The ship, along with two sister ships of the Fiume-class torpedo boats Pergamos and Proussa was transferred to Greece as a war reparation from the Central Powers in 1919[2] and were named after cities in Asia Minor.
Contents |
[edit] Service in the Austro-Hungarian navy
In the build-up to the First World War, Austria-Hungary ordered four 250–tonne boats to be built at the Ganz & Co.– Danubius shipyard in 1912/13. The Navy asked for several improvements compared with the Trieste class boats. Negotiations broke down in early December because of exaggerated prices requested by Danubius and were only resumed when pressured by the Hungarian Minister of Commerce. Danubius lowered its price by 10%. Finally Ganz & Co. – Danubius got orders for 16 torpedoboats in 1913, despite the fact that original plans had called for the Naval Arsenal at Pola to build the Tb 86 to Tb 100 series.
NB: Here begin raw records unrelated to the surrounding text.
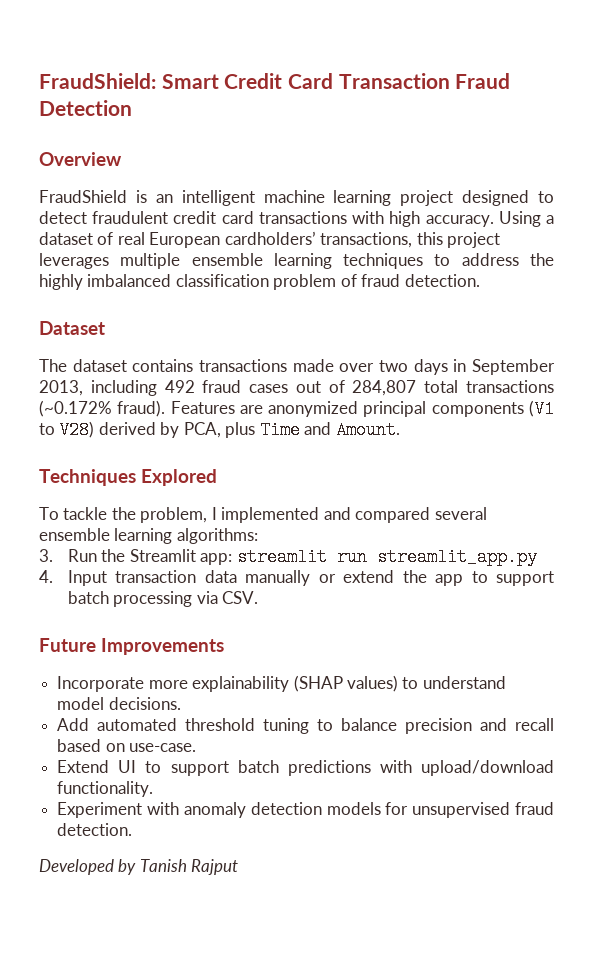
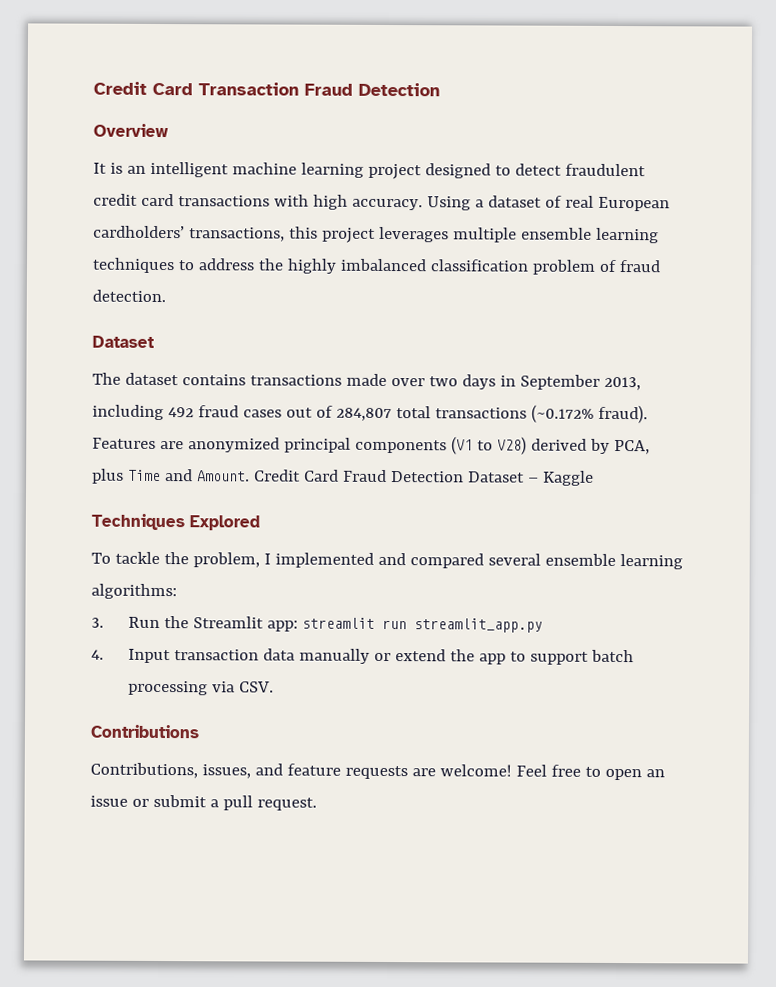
- FraudShield: Smart Credit Card Transaction Fraud Detection
+ Credit Card Transaction Fraud Detection
- FraudShield is an intelligent machine learning project designed to detect fraudulent credit card transactions with high accuracy.
+ It is an intelligent machine learning project designed to detect fraudulent credit card transactions with high accuracy.
+ Credit Card Fraud Detection Dataset – Kaggle
- Future Improvements
- Incorporate more explainability (SHAP values) to understand model decisions.
- Add automated threshold tuning to balance precision and recall based on use-case.
- Extend UI to support batch predictions with upload/download functionality.
- Experiment with anomaly detection models for unsupervised fraud detection.
- Developed by Tanish Rajput
+ Contributions
+ Contributions, issues, and feature requests are welcome! Feel free to open an issue or submit a pull request.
These ‘Fiume–boats’ were commissioned under the numbers Tb 82 F to Tb 97 F between August, 1914 and August, 1916. They differed from their Trieste sister–ships having two funnels and an extended forecastle.[3]
[edit] Service in the Hellenic navy
Panormos served in the Hellenic navy from 1919 during the Greco-Turkish War (1919-1922) and thereafter until she was sunk off Cape Tourlos, Aegina in March, 1928[4].